Ce sommet annuel n’a fait que reconnaître l’impuissance de la communauté. Le président angolais José Eduardo dos Santos a d’ailleurs déploré une situation « bloquée » dans la Grande Île. Arvin Boolell a été un acteur clef dans les efforts du groupe régional pour sortir Madagascar de la crise institutionnelle dans laquelle le pays est empêtré depuis le renversement du président Marc Ravalomanana par le maire de la capitale, Andry Rajoelina, en 2009.
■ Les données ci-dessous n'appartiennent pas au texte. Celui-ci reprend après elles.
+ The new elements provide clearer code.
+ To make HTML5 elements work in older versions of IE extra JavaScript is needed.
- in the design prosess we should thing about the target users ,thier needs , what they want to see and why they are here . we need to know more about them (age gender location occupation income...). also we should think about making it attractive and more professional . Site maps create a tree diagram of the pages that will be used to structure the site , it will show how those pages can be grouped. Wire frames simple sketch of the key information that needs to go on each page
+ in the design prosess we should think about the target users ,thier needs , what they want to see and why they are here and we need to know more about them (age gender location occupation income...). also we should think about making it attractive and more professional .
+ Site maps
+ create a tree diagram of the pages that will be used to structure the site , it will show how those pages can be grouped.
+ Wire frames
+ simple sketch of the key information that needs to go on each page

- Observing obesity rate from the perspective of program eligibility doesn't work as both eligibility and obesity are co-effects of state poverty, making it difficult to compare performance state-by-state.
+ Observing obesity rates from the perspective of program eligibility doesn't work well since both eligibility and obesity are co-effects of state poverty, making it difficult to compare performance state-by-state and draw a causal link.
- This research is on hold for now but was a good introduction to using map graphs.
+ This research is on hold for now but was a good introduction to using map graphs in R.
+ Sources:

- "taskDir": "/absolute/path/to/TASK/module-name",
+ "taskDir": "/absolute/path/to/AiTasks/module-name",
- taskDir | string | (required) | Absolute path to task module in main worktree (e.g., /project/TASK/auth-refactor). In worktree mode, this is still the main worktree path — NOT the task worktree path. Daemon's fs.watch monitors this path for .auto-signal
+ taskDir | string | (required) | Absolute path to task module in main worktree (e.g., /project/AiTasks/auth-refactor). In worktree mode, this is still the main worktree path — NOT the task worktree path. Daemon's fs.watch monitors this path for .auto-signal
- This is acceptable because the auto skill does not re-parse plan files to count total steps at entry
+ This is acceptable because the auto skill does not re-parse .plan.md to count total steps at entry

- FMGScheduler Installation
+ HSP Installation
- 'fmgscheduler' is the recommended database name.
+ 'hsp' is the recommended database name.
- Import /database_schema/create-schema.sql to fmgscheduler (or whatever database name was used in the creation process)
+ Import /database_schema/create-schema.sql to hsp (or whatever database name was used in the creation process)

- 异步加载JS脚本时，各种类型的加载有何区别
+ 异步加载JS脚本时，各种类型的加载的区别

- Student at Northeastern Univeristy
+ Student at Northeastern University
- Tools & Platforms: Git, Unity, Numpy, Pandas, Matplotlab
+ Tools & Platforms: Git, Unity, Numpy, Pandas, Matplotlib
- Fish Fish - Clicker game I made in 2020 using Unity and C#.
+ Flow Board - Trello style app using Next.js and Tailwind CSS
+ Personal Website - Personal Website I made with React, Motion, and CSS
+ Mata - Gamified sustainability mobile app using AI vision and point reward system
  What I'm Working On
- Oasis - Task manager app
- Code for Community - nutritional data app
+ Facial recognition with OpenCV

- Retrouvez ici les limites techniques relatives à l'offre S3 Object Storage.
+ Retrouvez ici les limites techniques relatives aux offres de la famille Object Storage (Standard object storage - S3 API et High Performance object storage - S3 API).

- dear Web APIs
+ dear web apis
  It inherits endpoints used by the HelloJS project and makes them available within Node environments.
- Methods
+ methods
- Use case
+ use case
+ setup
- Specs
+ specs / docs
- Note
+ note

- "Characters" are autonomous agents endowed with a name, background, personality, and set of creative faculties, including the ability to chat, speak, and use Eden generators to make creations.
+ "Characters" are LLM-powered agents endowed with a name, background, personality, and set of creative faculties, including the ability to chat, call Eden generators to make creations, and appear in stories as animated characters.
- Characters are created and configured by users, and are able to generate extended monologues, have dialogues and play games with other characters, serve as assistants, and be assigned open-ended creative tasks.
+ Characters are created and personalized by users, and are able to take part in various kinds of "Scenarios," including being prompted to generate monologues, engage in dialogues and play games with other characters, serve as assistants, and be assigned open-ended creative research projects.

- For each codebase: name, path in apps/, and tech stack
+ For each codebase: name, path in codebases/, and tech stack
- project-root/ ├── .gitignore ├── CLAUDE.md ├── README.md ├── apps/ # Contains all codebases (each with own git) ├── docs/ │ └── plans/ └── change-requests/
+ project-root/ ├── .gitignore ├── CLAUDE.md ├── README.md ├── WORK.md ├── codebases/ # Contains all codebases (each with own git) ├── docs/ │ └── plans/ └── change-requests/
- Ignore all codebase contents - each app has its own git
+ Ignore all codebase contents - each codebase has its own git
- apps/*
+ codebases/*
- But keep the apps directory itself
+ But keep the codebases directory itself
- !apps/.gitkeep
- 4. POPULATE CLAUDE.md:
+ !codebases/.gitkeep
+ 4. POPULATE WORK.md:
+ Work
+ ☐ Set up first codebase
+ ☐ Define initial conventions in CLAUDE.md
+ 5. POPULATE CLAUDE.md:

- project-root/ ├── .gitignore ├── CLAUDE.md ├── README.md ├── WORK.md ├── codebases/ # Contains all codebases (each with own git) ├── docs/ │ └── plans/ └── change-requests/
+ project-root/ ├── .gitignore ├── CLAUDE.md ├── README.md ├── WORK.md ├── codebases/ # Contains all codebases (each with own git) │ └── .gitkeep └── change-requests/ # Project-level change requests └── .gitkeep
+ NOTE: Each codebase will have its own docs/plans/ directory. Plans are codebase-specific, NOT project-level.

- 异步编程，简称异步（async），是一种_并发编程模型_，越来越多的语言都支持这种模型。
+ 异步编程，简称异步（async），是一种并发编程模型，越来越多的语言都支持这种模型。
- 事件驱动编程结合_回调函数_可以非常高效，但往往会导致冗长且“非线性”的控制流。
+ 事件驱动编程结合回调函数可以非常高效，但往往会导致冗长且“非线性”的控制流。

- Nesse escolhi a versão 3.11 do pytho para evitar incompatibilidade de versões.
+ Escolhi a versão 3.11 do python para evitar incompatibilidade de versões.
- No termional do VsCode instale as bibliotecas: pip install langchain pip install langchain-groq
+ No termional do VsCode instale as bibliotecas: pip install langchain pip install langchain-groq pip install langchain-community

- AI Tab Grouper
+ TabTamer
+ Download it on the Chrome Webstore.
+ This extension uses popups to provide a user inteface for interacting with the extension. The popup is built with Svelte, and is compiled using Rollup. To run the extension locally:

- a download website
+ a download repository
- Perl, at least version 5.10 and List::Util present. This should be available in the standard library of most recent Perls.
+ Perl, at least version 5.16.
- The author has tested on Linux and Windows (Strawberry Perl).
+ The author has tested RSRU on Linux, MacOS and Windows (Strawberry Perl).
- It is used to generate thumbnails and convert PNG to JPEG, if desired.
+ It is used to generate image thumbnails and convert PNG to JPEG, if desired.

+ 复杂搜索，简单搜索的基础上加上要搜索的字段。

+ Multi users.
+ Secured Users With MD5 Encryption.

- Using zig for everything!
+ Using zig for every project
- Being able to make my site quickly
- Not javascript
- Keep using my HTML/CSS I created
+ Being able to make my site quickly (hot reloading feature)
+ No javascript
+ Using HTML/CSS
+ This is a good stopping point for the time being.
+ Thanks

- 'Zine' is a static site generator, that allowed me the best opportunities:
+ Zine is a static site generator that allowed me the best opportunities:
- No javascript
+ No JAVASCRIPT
La SADC a proposé une feuille de route devant conduire à de nouvelles élections, qui fait la part belle à M. Rajoelina et que le camp de M. Ravalomanana a refusé de signer car elle ne prévoyait pas le retour au pays de l’ancien président, qui vit en exil en Afrique du Sud. Ce retour est toutefois accepté depuis juin par l’organisation régionale mais c’est maintenant le pouvoir en place à Antananarivo qui s’y oppose, rappelant que M. Ravalomanana a été condamné par contumace aux travaux forcés à perpétuité. Sa garde présidentielle ayant tiré sur la foule en février 2009, faisant 36 morts.
Le ministre des Affaires étrangères a précisé qu’il avait proposé à la SADC « d’envoyer une équipe ministérielle dédiée à Madagascar » pour y expliquer la feuille de route. La proposition doit être examinée par la “troïka”, l’organe de sécurité de la SADC, a ajouté M. Boolell.